Gift of the past creates future opportunities

Kay's story was featured on Global News. View the video on the Global Lethbridge website.

When you sit in the presence of Dr. Kathleen Kerr (LLD ’04), better known as Kay, you have the keen sense that she’s the type of person you could shoot the breeze with for hours on end. Often recognized by the hats she frequently wears, she has a twinkle in her eye and carries a certain spunk not typically associated with a 94-year-old.
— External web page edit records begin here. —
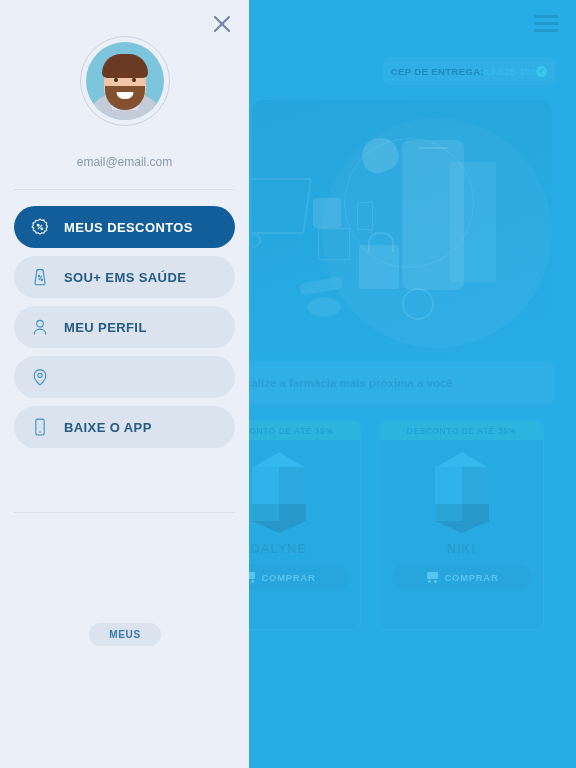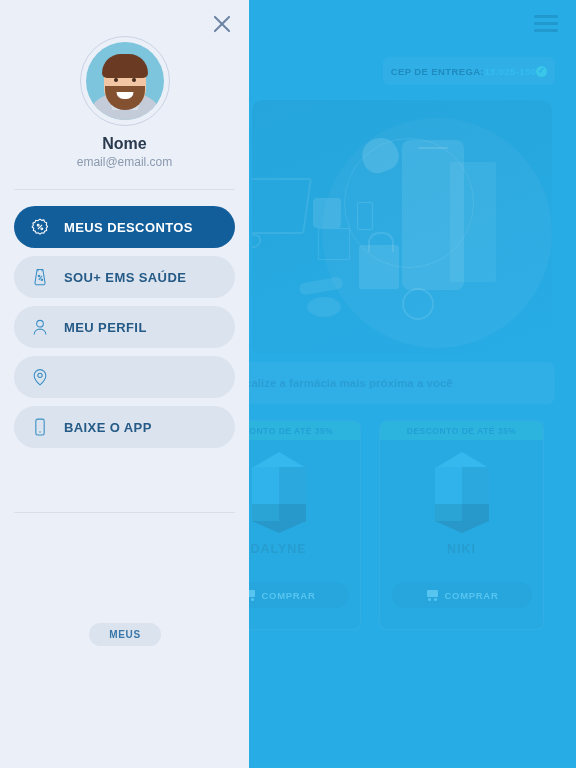--- a/index.html
+++ b/index.html
@@ -668,7 +668,6 @@
       </div>
     </div>
 
-    <div id="user-name">Nome</div>
     <div id="user-email">email@email.com</div>
 
     <div class="divider" id="divider-top"></div>

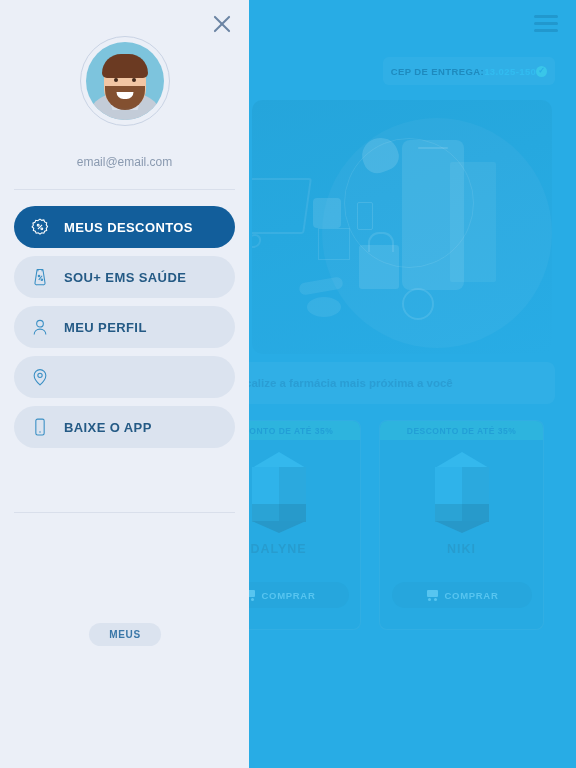--- a/index.html
+++ b/index.html
@@ -311,7 +311,7 @@
     color: #1b97cd;
   }
   .pcard-btn {
-    margin-top: 26px;
+    margin-top: 8px;
     width: 140px;
     height: 26px;
     border-radius: 14px;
It takes only minutes of conversation to confirm this suspicion as her story begins to take shape.

Kay Kerr and her late husband Jack owned four Kentucky Fried Chicken locations, and she personally developed the gravy recipe still used by KFC, while staying in the home of Colonel Sanders himself.

As Kay will tell you, her first job out of business college was in John Diefenbaker’s law office in Prince Albert, Sask. She was married in 1939, just a few days before Canada joined the Second World War, and she lost a brother (LAC George Hanson) in a flying accident in 1941. Kay and her late husband John (Jack) owned four Kentucky Fried Chicken locations, and she personally developed the gravy recipe still used by KFC, while staying in the home of Colonel Sanders himself.

Although Kay and Jack travelled the world, they made their home amidst the mountains in the Crowsnest Pass where they ran the legendary Turtle Mountain Hotel in Frank, Alta. Kay has received numerous accolades, including the Queen Elizabeth II Diamond Jubilee Medal and an honorary degree from the University of Lethbridge. Her life history is rich.

It follows then that her former three-story home was filled to the brim with nearly a century's worth of collectables, each with its own memory: German-crafted wardrobes, a long cigarette holder kept in a roll top desk, an intricate Arctic oosik (made from the bone of a walrus penis), a cup and saucer received as a wedding gift, boxes of KFC memorabilia, a K-Tell plug-in coffee maker for your car (still pristine in its box), a red velvet couch and a vintage camera – just to name a few.

However, when Kay made the move to a lodge in Blairmore, Alta., she knew she had to downsize and was faced with finding someone who would love her collection as much as she had.

A former member of the U of L Senate and Board of Governors, and long-time U of L supporter, Kay believed the University might be just the place. Following a phone call and a visit, Kay made a plan to give the entire contents of her house to the U of L theatre department.

“After packing everything up in boxes, my two-car garage was absolutely loaded. I’ve seen pictures of houses where someone was a recluse and they’d saved everything, and corridors are piled high on both sides, well, that was my garage, right up to the rafters,” Kay recounts with a smile.

What followed was an epic move headed by James McDowell, the technical director for the U of L theatre. A 26-foot U-Haul trailer made the trip twice, three loads were carted in a pick-up and one more in a van – finally Kay’s garage was cleaned out.

The timing was serendipitous. Just weeks later, a set designer came into James’s office, explaining that he was looking for a large collection of antique furniture for his upcoming production, Courting Johanna.

“The opening line in the show was to be: “I have some furniture to ship…”

So I said, ‘come with me,’” James recalls. “We walked into the theatre where we had it stored, and he was like, ‘Oh my gosh, there it is.’”

And so it was, that many of Kay’s items already made their debut on stage earlier this year. As James explains, the newly acquired props can be hard to find and will help expand the drama department and benefit students.

“I’m grateful to Kay for offering this to us. She could have easily put it all up for auction and given the profit to her children. But she wanted to see it used. And she knows we’ll give it a good home. She recognized the value of what we do here, and we’re thankful,” says James.

As for Kay, she carries with her these words on stationery: “I have learned, in whatsoever state I am, therewith to be content.”

“People ask me if I was sad to see everything go, but as far as the stuff is concerned, I really don’t miss it,” she says. “I think it’s just wonderful that my things will be used in a new way. It will just keep on giving, and that’s the best.”